Work order – Report each line from the data below that holds the word "feira".
___
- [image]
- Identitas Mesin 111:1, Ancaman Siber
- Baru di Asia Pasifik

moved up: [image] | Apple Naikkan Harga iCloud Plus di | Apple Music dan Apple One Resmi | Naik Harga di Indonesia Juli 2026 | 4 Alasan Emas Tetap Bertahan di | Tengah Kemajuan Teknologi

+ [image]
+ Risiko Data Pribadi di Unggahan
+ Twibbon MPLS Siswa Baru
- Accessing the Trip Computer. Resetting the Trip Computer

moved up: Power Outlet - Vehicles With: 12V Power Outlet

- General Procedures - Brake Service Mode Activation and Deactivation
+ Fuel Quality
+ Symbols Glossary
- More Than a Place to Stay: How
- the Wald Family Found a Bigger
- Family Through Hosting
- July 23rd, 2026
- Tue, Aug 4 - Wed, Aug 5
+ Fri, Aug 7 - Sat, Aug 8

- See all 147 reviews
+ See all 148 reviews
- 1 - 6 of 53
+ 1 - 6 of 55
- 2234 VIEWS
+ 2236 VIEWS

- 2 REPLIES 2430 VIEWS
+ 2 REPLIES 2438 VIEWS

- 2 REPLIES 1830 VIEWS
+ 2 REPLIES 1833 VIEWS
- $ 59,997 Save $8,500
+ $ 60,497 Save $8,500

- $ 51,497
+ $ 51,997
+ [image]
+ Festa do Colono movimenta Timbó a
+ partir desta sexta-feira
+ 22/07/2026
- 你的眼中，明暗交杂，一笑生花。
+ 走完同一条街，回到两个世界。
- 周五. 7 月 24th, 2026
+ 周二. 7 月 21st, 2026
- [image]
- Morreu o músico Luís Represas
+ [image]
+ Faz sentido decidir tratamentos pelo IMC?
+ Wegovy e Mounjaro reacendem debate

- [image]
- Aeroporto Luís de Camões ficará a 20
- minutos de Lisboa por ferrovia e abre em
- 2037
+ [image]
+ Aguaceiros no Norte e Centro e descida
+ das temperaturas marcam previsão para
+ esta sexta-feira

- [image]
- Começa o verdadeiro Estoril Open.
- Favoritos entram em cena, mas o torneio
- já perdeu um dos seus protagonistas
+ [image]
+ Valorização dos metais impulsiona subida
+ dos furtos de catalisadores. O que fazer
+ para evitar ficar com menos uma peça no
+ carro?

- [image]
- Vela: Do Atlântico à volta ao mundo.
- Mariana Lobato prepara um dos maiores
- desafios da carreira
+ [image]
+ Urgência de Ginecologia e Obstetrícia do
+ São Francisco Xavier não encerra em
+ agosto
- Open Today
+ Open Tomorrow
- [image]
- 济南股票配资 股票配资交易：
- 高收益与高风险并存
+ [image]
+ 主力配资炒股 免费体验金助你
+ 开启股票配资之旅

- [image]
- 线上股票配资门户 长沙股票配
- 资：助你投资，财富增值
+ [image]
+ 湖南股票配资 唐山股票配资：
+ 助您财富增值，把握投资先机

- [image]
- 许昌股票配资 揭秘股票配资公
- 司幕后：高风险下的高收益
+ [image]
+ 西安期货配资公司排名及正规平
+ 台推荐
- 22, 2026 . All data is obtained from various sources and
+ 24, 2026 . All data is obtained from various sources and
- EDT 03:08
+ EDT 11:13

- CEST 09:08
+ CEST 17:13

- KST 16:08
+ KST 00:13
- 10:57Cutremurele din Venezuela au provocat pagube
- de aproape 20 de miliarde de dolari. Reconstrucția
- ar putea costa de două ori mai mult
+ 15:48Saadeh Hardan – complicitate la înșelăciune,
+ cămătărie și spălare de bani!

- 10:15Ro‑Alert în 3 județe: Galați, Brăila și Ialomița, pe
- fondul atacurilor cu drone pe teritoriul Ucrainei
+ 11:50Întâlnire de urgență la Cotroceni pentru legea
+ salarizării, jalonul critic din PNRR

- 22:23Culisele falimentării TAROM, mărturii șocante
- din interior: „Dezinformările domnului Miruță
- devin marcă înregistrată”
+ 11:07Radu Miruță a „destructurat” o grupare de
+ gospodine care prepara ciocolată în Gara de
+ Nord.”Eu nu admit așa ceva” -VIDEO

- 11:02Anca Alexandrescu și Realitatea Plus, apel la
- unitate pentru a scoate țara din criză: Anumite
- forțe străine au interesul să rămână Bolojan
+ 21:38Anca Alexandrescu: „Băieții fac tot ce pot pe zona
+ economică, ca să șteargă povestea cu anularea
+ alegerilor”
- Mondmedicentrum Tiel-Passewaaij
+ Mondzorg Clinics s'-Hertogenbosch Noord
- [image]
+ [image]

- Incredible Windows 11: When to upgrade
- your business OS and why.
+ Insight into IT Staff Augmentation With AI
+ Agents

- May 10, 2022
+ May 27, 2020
___
Answer to the problem –
+ partir desta sexta-feira
+ esta sexta-feira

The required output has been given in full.